Kapitalmärkte trotzen der Unsicherheit – aber nicht für alle

Trotz der politischen Turbulenzen konnten globale Aktien- und Anleihemärkte im ersten Halbjahr 2025 rund 5% zulegen. Der Kursrückgang im April wurde bis zur Jahresmitte vollständig kompensiert. Zwei Narrative dominieren derzeit die Marktpsychologie:

„TACO“ – Trump Always Chickens Out – die Annahme, dass der US-Präsident bei wirtschaftspolitischen Entscheidungen letztlich zurückrudert, wenn es ernst wird, und „Nothing Ever Happens“ – die Überzeugung, dass politische Entwicklungen langfristig keine Rolle für die Kapitalmärkte spielen.

Diese Narrative mögen kurzfristig beruhigend wirken, doch sie greifen zu kurz. Denn sie spiegeln vor allem die Perspektive US-amerikanischer Anleger wider. Für europäische Investoren stellt sich die Lage anders dar: Die Abwertung des US-Dollars hat zu realen Verlusten geführt – ein Effekt, der in den aggregierten Indexentwicklungen nicht sichtbar wird, aber in den Portfolios spürbar ist.

Kapitalflüsse in Bewegung – Europa und Asien gewinnen an Bedeutung

Ein zentrales Phänomen der letzten Monate ist die schleichende, aber konsequente Verlagerung internationaler Kapitalflüsse. Institutionelle Investoren – insbesondere aus Asien – ziehen Kapital aus den USA ab und investieren verstärkt in Europa und in den eigenen Heimatmärkten. Der nominal effektive Wechselkurs des US-Dollars hat gegenüber einer ganzen Bandbreite an Währungen deutlich nachgegeben – ein klares Signal für die sinkende Attraktivität der USA als Anlageziel.
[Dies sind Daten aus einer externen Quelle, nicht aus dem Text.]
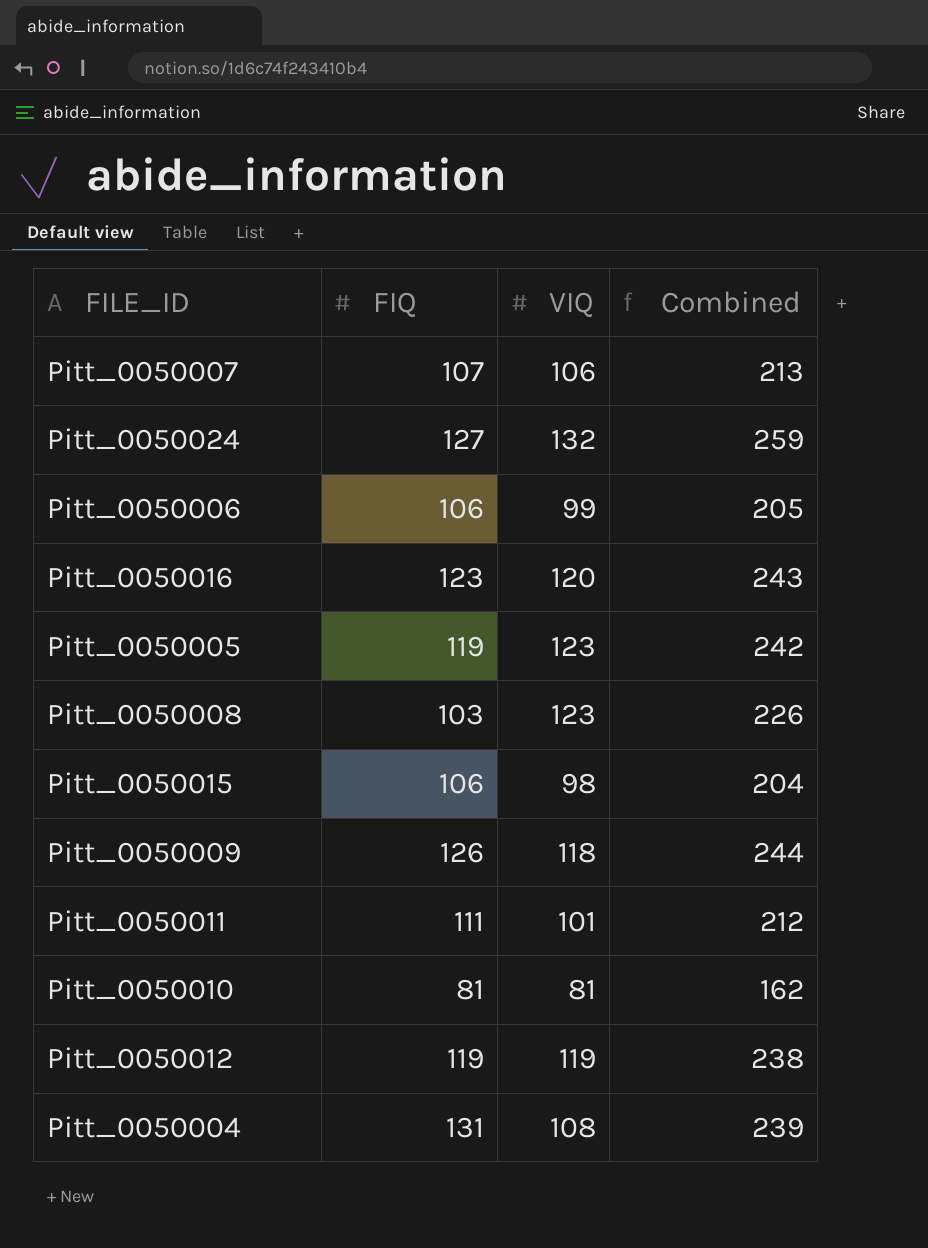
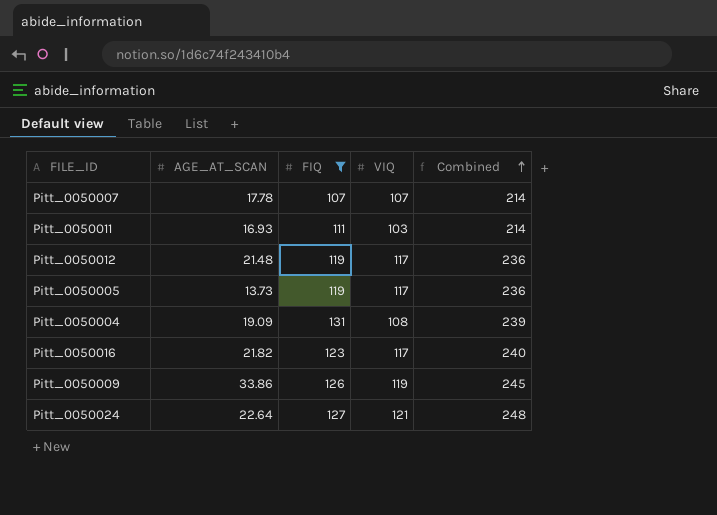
filter: none -> FIQ >= 107
row order: none -> Combined ascending
column AGE_AT_SCAN | position: none -> 2
Pitt_0050007 | VIQ: 106 -> 107
Pitt_0050007 | Combined: 213 -> 214
Pitt_0050011 | VIQ: 101 -> 103
Pitt_0050011 | Combined: 212 -> 214
Pitt_0050012 | VIQ: 119 -> 117
Pitt_0050012 | Combined: 238 -> 236
Pitt_0050005 | VIQ: 123 -> 117
Pitt_0050005 | Combined: 242 -> 236
Pitt_0050016 | VIQ: 120 -> 117
Pitt_0050016 | Combined: 243 -> 240
Pitt_0050009 | VIQ: 118 -> 119
Pitt_0050009 | Combined: 244 -> 245
Pitt_0050024 | VIQ: 132 -> 121
Pitt_0050024 | Combined: 259 -> 248

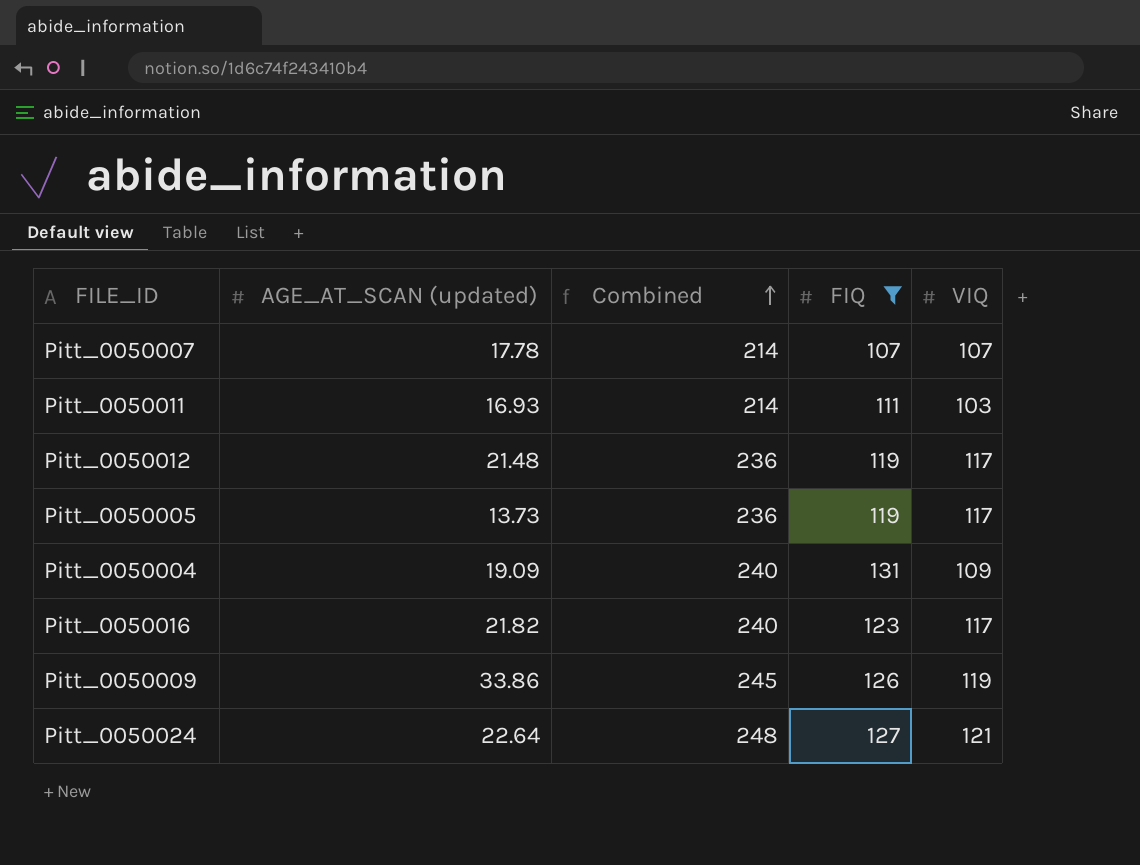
column name: AGE_AT_SCAN -> AGE_AT_SCAN (updated)
column Combined | position: 5 -> 3
Pitt_0050004 | Combined: 239 -> 240
Pitt_0050004 | VIQ: 108 -> 109

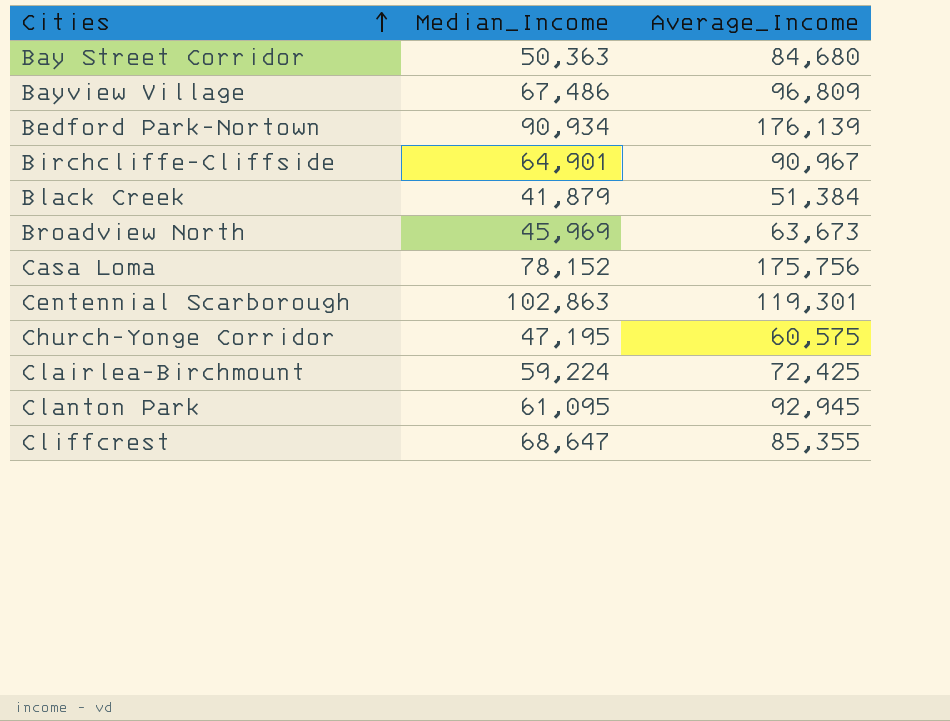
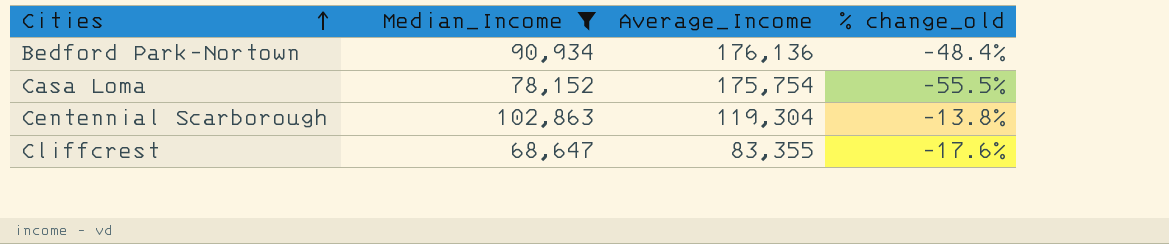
filter: none -> Median_Income >= 68,647
column % change_old | formula: none -> ([Median_Income] - [Average_Income]) / [Average_Income]
Bedford Park-Nortown | Average_Income: 176,139 -> 176,136
Casa Loma | Average_Income: 175,756 -> 175,754
Centennial Scarborough | Average_Income: 119,301 -> 119,304
Cliffcrest | Average_Income: 85,355 -> 83,355

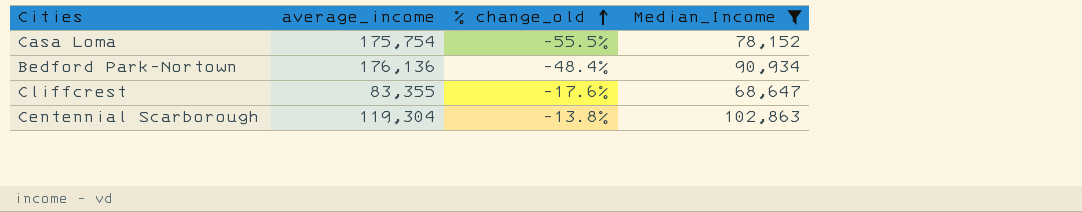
row order: Cities ascending -> % change_old ascending
column name: Average_Income -> average_income
column Median_Income | position: 2 -> 4

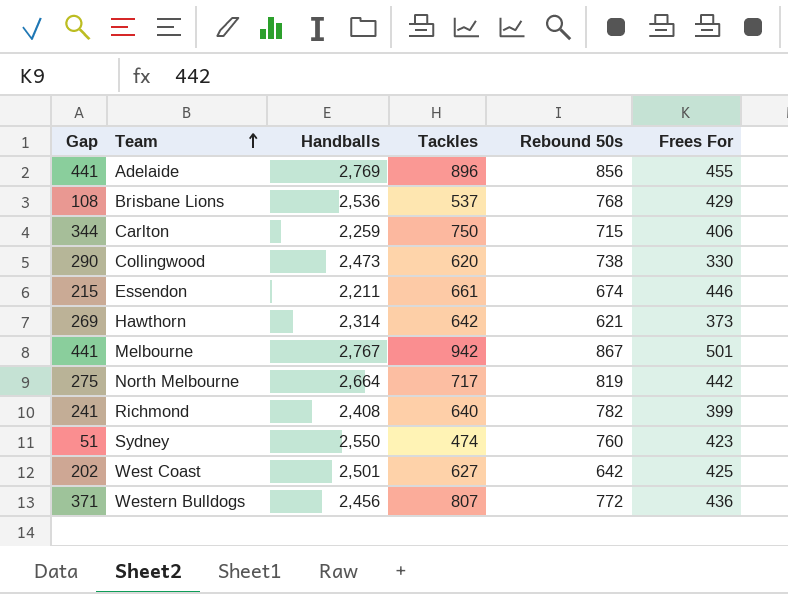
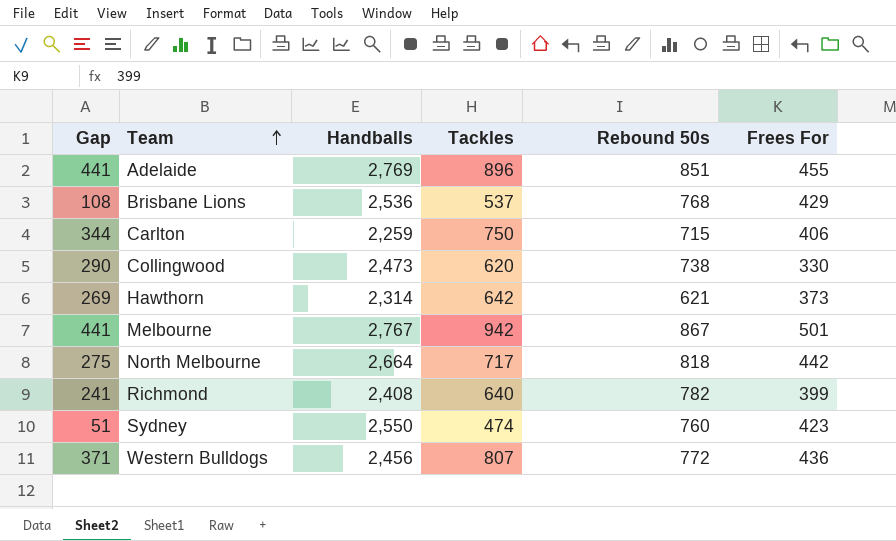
row Essendon: 215 | 2,211 | 661 | 674 | 446 -> none
row West Coast: 202 | 2,501 | 627 | 642 | 425 -> none
Adelaide | Rebound 50s: 856 -> 851
North Melbourne | Rebound 50s: 819 -> 818

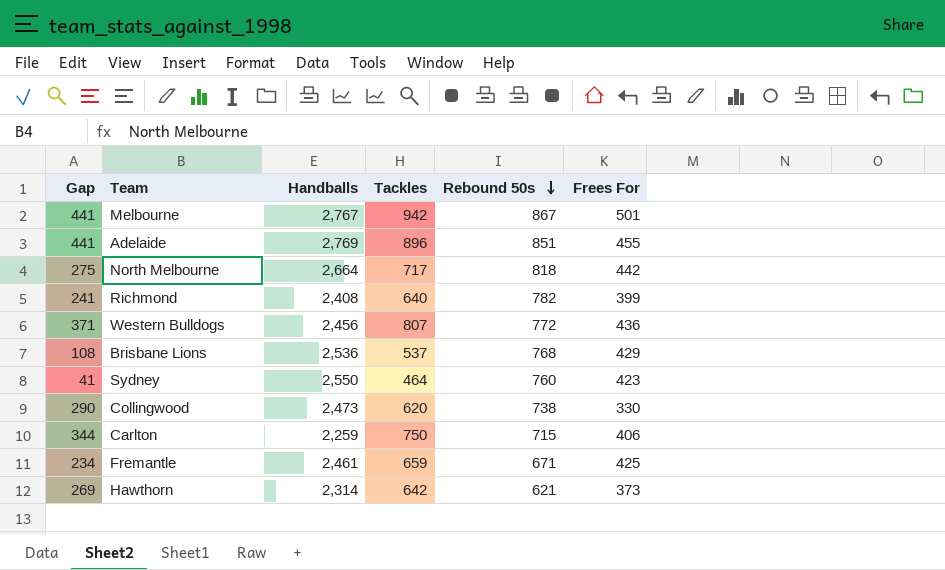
row order: Team ascending -> Rebound 50s descending
Sydney | Gap: 51 -> 41
Sydney | Tackles: 474 -> 464
row Fremantle: none -> 234 | 2,461 | 659 | 671 | 425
“Der Euro, der Schweizer Franken, der japanische Yen und kleinere asiatische Währungen konnten gegenüber dem US-Dollar aufwerten. Diese Entwicklung ist kein Zufall, sondern Ausdruck einer strategischen Neuausrichtung: Angesichts wachsender politischer Risiken und fiskalischer Unsicherheiten in den USA suchen Investoren nach Stabilität und Diversifikation.“, kommentiert Andreas Fitzner, Portfoliomanager bei Eyb & Wallwitz.

Eine Ausnahme bildet der chinesische Renminbi. Trotz globaler Trends hat er gegenüber dem US-Dollar kaum aufgewertet – im Gegenteil: handelsgewichtet hat er sogar an Wert verloren. Die chinesische Regierung verfolgt weiterhin eine Politik der Währungsabwertung, um die Exportwirtschaft zu stützen. Doch mittelfristig dürfte sich auch hier ein Kurswechsel abzeichnen – hin zu einer stärkeren Binnenorientierung und einer Aufwertung des Renminbi, sobald der Fokus stärker auf Konsum und Kaufkraft gelegt wird.

US-Dollar (noch) nicht entthront

Trotz aller Gegenargumente bleibt der US-Dollar vorerst die dominierende Weltreservewährung. Die Fed genießt weiterhin Vertrauen, auch wenn die Diskussion um die Nachfolge von Jerome Powell und mögliche politische Einflussnahmen für Unsicherheit sorgen. Die strukturelle Stärke der US-Wirtschaft, die Glaubwürdigkeit der Notenbank und die Rolle des US-Dollars im Welthandel stützen seine Position – vorerst.

“Erstmals seit Jahren mehren sich die kritischen Stimmen: Das hohe Leistungsbilanzdefizit, fiskalische Risiken, politische Eingriffe in die Notenbankautonomie und die sogenannte „Mar-a-Lago-Agenda“, die ausländische Investoren mit zusätzlichen Risiken und Kosten konfrontiert, sorgen zunehmend für Zweifel an der Stabilität des USD. Die Diversifikation der Kapitalflüsse dürfte sich daher fortsetzen.“, so Mayr.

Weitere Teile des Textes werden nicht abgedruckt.